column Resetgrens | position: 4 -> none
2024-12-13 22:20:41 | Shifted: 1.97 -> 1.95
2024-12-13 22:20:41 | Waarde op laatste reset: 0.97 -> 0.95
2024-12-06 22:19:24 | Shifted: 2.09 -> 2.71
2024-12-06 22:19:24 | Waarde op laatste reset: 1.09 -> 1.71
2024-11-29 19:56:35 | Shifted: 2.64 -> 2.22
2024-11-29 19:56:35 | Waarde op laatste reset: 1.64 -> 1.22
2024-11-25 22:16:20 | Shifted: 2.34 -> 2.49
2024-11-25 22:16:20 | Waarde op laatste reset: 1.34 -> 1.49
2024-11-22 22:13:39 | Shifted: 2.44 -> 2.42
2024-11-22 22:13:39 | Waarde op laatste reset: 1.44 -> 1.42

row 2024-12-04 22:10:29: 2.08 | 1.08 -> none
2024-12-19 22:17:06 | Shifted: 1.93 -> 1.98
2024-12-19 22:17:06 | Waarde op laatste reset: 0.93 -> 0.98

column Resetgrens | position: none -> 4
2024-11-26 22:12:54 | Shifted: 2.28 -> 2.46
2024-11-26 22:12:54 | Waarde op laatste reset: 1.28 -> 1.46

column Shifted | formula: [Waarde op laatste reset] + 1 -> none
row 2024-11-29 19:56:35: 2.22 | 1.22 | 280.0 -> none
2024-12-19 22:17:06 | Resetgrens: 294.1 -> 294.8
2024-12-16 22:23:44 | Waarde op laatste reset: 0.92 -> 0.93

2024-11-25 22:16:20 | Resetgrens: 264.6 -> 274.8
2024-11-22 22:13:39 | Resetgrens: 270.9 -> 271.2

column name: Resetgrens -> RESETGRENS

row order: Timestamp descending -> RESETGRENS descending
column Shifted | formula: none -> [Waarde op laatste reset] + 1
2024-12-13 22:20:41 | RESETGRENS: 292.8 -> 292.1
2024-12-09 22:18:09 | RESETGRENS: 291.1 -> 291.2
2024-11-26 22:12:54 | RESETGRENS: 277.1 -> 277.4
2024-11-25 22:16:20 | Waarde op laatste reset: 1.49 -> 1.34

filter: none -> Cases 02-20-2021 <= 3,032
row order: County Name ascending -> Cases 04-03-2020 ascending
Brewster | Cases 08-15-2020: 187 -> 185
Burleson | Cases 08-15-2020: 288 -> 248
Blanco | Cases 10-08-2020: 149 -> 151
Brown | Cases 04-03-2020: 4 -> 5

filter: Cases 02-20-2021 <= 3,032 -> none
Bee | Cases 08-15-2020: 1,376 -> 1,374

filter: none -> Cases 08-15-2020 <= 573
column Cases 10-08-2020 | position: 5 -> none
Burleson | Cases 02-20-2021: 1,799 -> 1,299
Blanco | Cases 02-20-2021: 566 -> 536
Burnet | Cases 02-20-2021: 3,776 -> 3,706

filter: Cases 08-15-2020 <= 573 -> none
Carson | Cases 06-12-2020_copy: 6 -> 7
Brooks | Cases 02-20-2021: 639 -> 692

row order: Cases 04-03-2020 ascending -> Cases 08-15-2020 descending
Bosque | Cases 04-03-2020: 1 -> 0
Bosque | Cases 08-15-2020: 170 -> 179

__DIRECTIONS__
Copy the lines above exactly, beginning at the line containing "column Shifted | formula: none" and stopping at the last line.

__SOLUTION FOR THIS EXERCISE__
column Shifted | formula: none -> [Waarde op laatste reset] + 1
2024-12-13 22:20:41 | RESETGRENS: 292.8 -> 292.1
2024-12-09 22:18:09 | RESETGRENS: 291.1 -> 291.2
2024-11-26 22:12:54 | RESETGRENS: 277.1 -> 277.4
2024-11-25 22:16:20 | Waarde op laatste reset: 1.49 -> 1.34

filter: none -> Cases 02-20-2021 <= 3,032
row order: County Name ascending -> Cases 04-03-2020 ascending
Brewster | Cases 08-15-2020: 187 -> 185
Burleson | Cases 08-15-2020: 288 -> 248
Blanco | Cases 10-08-2020: 149 -> 151
Brown | Cases 04-03-2020: 4 -> 5

filter: Cases 02-20-2021 <= 3,032 -> none
Bee | Cases 08-15-2020: 1,376 -> 1,374

filter: none -> Cases 08-15-2020 <= 573
column Cases 10-08-2020 | position: 5 -> none
Burleson | Cases 02-20-2021: 1,799 -> 1,299
Blanco | Cases 02-20-2021: 566 -> 536
Burnet | Cases 02-20-2021: 3,776 -> 3,706

filter: Cases 08-15-2020 <= 573 -> none
Carson | Cases 06-12-2020_copy: 6 -> 7
Brooks | Cases 02-20-2021: 639 -> 692

row order: Cases 04-03-2020 ascending -> Cases 08-15-2020 descending
Bosque | Cases 04-03-2020: 1 -> 0
Bosque | Cases 08-15-2020: 170 -> 179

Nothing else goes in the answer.